◆ What you will do ◆
Scan the entries that follow for the word "items", then report every line in which it appears.

════

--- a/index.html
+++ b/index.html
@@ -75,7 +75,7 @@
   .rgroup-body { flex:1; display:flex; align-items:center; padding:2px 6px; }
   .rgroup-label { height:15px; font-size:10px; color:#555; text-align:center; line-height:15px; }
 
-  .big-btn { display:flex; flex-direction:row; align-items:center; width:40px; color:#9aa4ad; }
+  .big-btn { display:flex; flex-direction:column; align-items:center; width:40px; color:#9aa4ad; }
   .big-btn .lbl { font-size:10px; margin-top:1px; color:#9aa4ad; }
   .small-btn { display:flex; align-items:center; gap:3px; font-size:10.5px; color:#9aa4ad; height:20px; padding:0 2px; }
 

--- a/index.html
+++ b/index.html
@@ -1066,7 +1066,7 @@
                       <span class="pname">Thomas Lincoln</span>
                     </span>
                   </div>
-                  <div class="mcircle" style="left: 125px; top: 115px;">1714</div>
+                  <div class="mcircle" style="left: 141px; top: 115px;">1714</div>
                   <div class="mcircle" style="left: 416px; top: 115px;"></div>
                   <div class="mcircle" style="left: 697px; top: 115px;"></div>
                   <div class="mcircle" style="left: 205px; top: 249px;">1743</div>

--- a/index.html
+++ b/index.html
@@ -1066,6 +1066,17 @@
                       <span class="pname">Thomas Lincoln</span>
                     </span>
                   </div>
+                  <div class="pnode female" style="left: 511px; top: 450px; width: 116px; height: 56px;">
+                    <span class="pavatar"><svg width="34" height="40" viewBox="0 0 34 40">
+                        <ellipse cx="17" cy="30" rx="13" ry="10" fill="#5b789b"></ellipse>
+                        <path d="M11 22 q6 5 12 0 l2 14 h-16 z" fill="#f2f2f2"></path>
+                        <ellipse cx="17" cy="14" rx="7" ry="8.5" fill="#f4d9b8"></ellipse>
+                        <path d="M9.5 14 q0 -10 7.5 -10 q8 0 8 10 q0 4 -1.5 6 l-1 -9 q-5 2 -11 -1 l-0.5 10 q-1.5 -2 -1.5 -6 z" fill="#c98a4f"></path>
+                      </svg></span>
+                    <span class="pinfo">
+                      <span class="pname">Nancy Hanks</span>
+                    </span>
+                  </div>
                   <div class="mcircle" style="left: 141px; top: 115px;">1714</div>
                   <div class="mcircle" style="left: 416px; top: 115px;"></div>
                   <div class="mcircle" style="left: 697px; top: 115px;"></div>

════

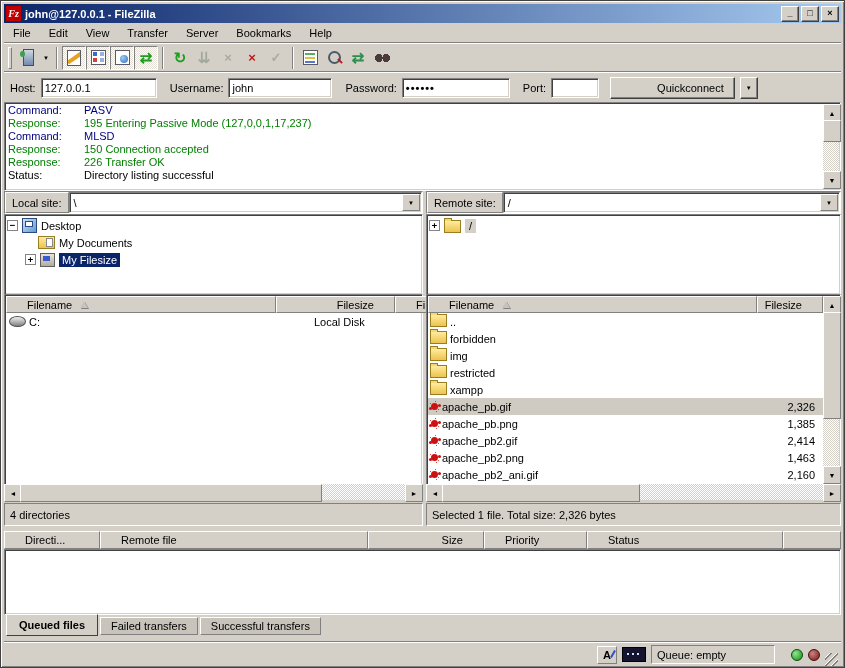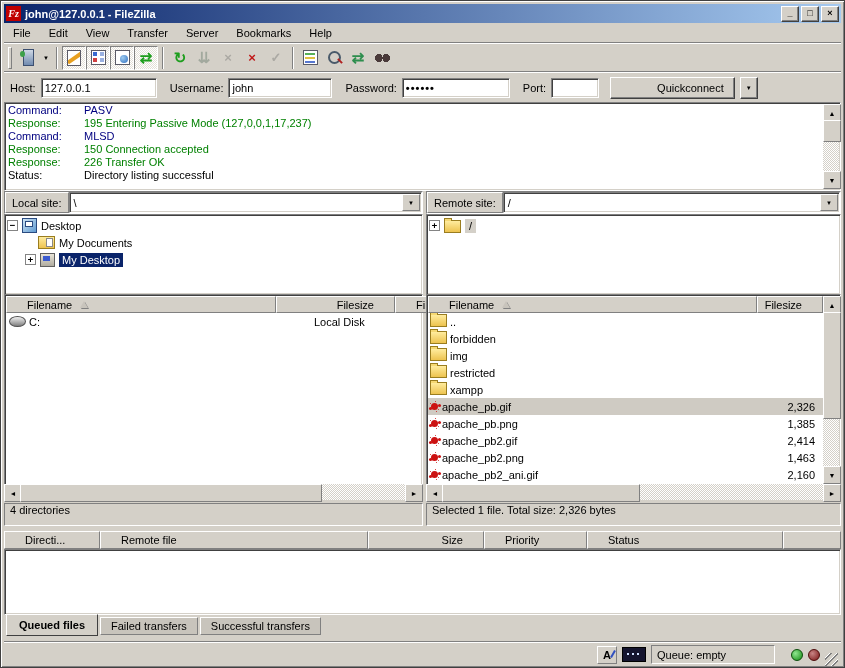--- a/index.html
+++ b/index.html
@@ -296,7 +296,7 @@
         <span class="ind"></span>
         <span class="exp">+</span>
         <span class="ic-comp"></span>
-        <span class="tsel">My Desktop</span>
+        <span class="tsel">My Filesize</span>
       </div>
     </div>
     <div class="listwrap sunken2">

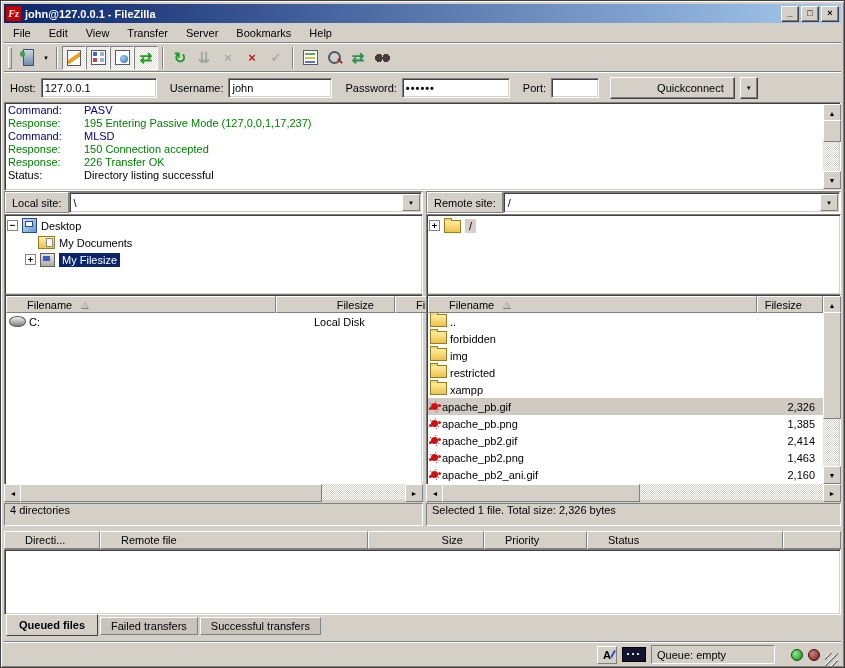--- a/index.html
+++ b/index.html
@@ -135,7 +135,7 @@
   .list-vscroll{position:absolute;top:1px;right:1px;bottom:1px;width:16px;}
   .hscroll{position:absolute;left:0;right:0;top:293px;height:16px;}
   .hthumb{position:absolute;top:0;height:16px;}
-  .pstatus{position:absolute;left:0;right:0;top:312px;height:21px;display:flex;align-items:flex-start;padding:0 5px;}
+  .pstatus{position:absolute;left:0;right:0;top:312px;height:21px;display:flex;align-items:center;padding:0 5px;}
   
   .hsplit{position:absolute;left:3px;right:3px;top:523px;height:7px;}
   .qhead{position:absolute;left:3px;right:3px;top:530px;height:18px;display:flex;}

════

◆ Answer ◆
   .rgroup-body { flex:1; display:flex; align-items:center; padding:2px 6px; }
-  .big-btn { display:flex; flex-direction:row; align-items:center; width:40px; color:#9aa4ad; }
+  .big-btn { display:flex; flex-direction:column; align-items:center; width:40px; color:#9aa4ad; }
   .small-btn { display:flex; align-items:center; gap:3px; font-size:10.5px; color:#9aa4ad; height:20px; padding:0 2px; }
-  .pstatus{position:absolute;left:0;right:0;top:312px;height:21px;display:flex;align-items:flex-start;padding:0 5px;}
+  .pstatus{position:absolute;left:0;right:0;top:312px;height:21px;display:flex;align-items:center;padding:0 5px;}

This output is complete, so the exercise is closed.